MYD88L265P SIGNALING-ASSOCIATED MULTIPLEX CHARACTERIZATION OF THE BONE MARROW MICROENVIRONMENT IN WM PATIENTS FOR CLINICAL APPLICATION
|Project Period 11/01/20 – 11/01/22||Investigator: Rueben Carrasco, MD, PhD|
|$400,000 over two years||Institution: Dana -Farber Cancer Institute, Boston, Ma, USA|
WM cells live primarily in bone marrow. The bone marrow is not merely a hollow cavity in which WM cells grow. Instead, bone marrow is a complex environment with many cell types. Collectively, the bone marrow forms a hospitable place for WM cells to survive, grow, and secrete IgM. Dr.
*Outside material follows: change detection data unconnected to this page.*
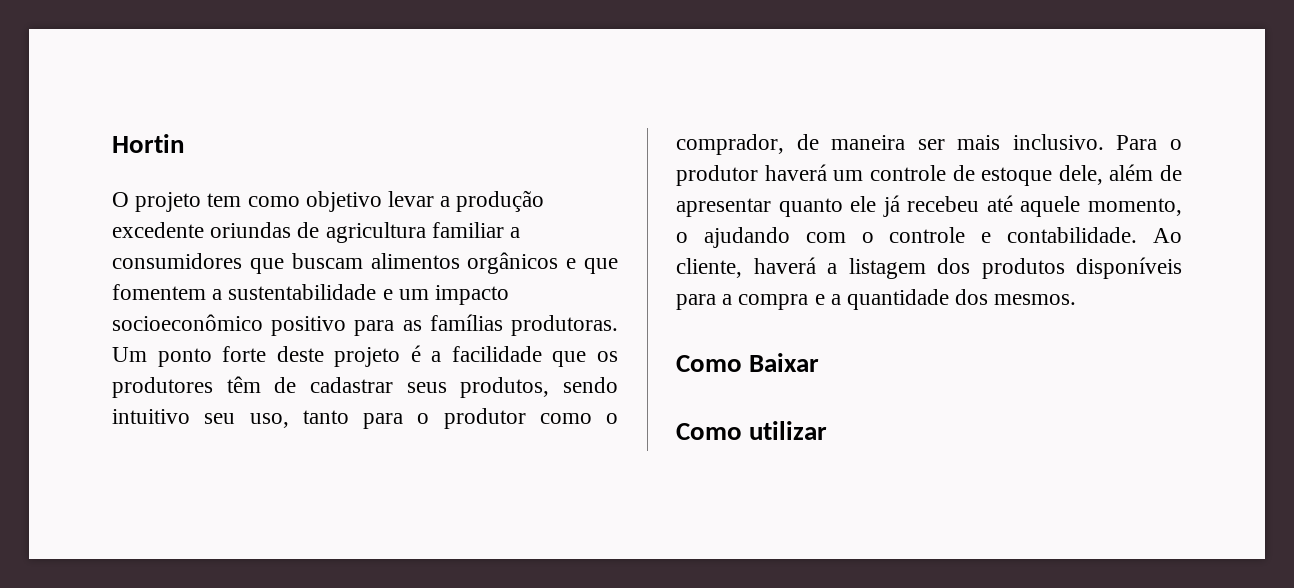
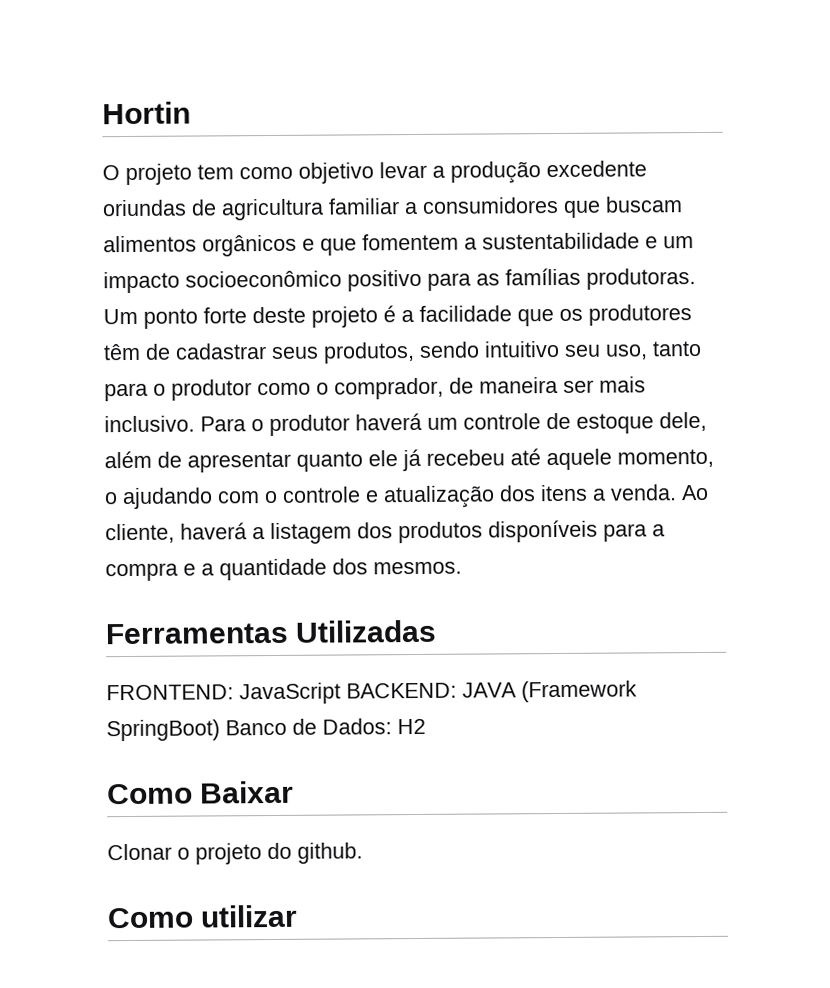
[1007,227,1138,243] contabilidade. -> [383,484,677,509] atualização dos itens a venda.
[676,353,820,372] Como Baixar -> [105,619,438,645] [106,680,637,705] [106,718,426,742] [107,780,295,805] [107,842,363,865] Ferramentas Utilizadas // FRONTEND: JavaScript BACKEND: JAVA (Framework SpringBoot) Banco de Dados: H2 // Como Baixar // Clonar o projeto do github.

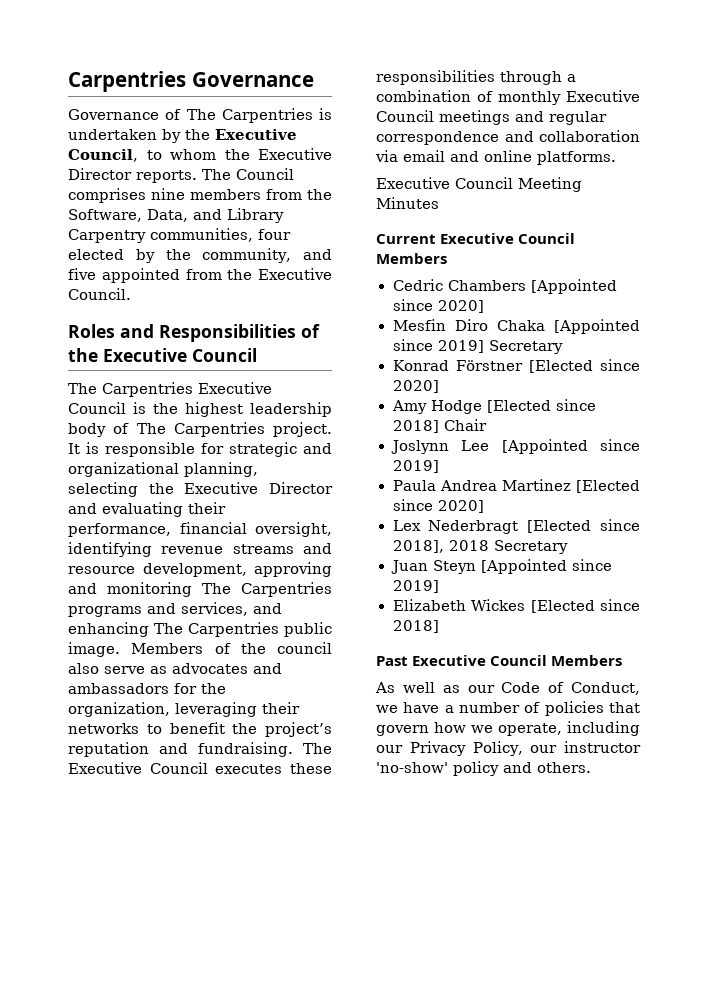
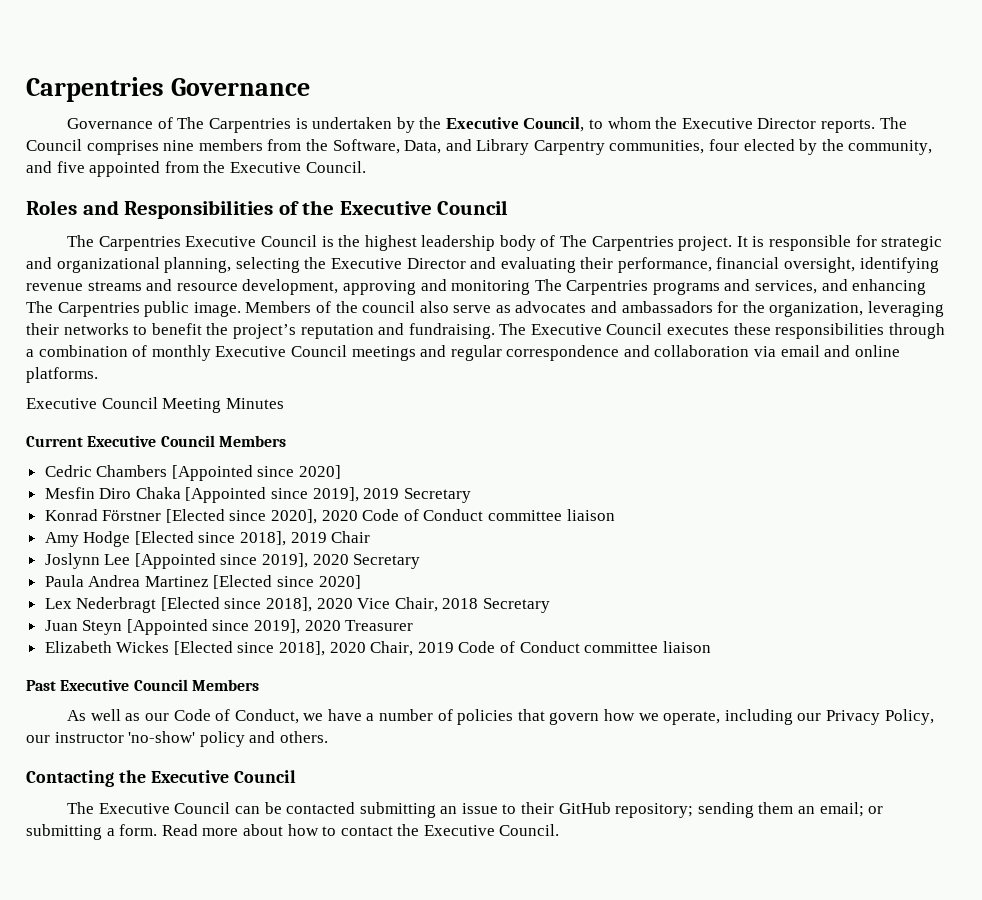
[437,340,484,353] 2019] -> [312,487,400,502] 2019], 2019
[392,380,439,393] 2020] -> [271,509,615,524] 2020], 2020 Code of Conduct committee liaison
[392,420,439,433] 2018] -> [240,531,327,546] 2018], 2019
[392,460,439,473] 2019] -> [262,553,421,569] 2019], 2020 Secretary
(444, 546) none -> [316,597,438,612] 2020 Vice Chair,
[392,580,439,593] 2019] -> [254,619,414,634] 2019], 2020 Treasurer
[392,620,439,633] 2018] -> [279,641,711,656] 2018], 2020 Chair, 2019 Code of Conduct committee liaison
(591, 767) none -> [26,770,296,787] [67,802,884,818] [26,824,560,840] // Contacting the Executive Council // The Executive Council can be contacted submitting an issue to their GitHub repository; sending them an email; or submitting a form. Read more about how to contact the Executive Council.

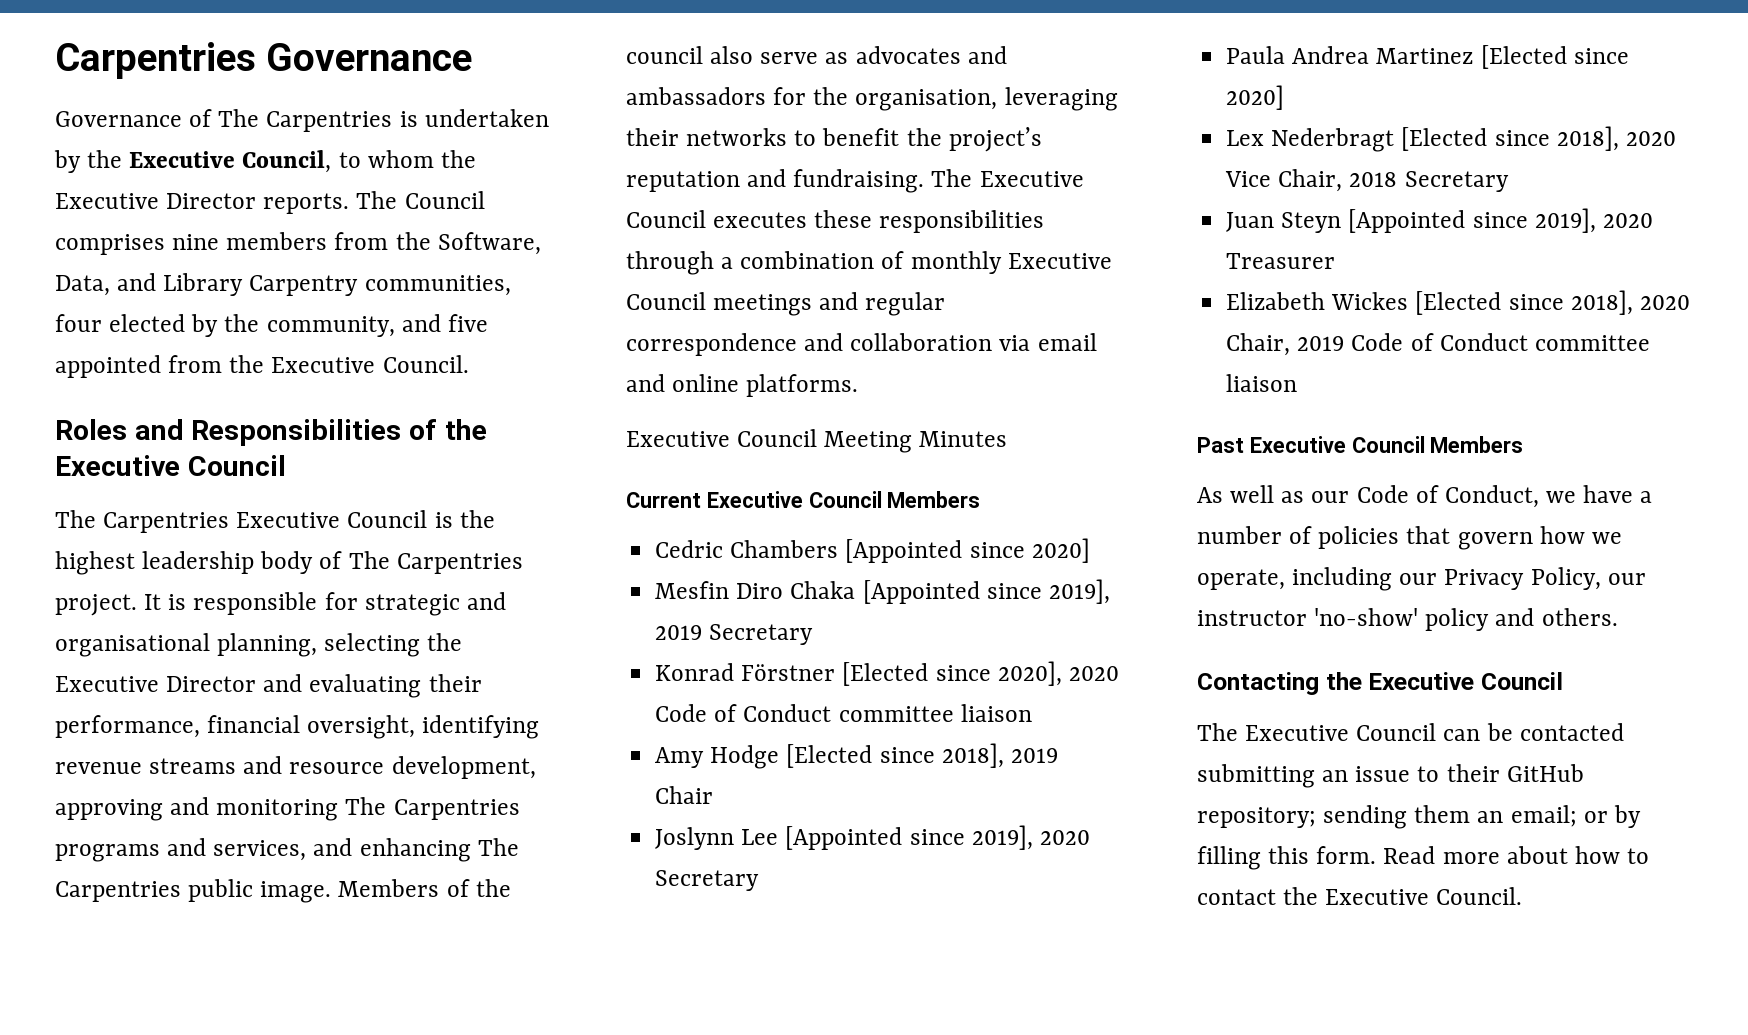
[56,257,160,273] organizational -> [55,633,210,657] organisational
[769,302,864,317] organization, -> [855,89,998,111] organisation,
[26,824,115,840] submitting a -> [1613,805,1641,828] [1197,846,1310,870] by filling this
Ansell thinks there may be a way to change the bone marrow, to make it less hospitable to WM cells. The bone marrow of WM patients differs from normal bone marrow, making it an even better place for survival and growth of WM cells. Dr. Ansell and his group hypothesize that one feature that makes WM patients’ bone marrow such a good place for WM cells is that in the bone marrow, WM cells are protected from the body’s normal immune system. In previous IWMF-funded research work, Dr. Ansell’s group found specialized cells in the bone marrow of WM patients that prevent the body’s normal immune system from killing WM cells. If these specialized cells, called myeloid-derived suppressor cells (abbreviated MDSCs), could be inhibited with appropriate drugs, perhaps the body’s immune system would be free to better attack the WM cells in the bone marrow. Moreover, the MDSCs may not only suppress immune killing of WM cells, but may also directly send positive growth signals to the WM cells. Drug therapy in the future could be a two-pronged, combining drugs such as ibrutinib or rituximab to kill WM cells, together with drugs that inhibit MDSCs to make the bone marrow environment less hospitable to WM and allow the body’s immune system to attack the WM cells. This project falls under the IWMF-LLS Strategic Research Roadmap Initiative.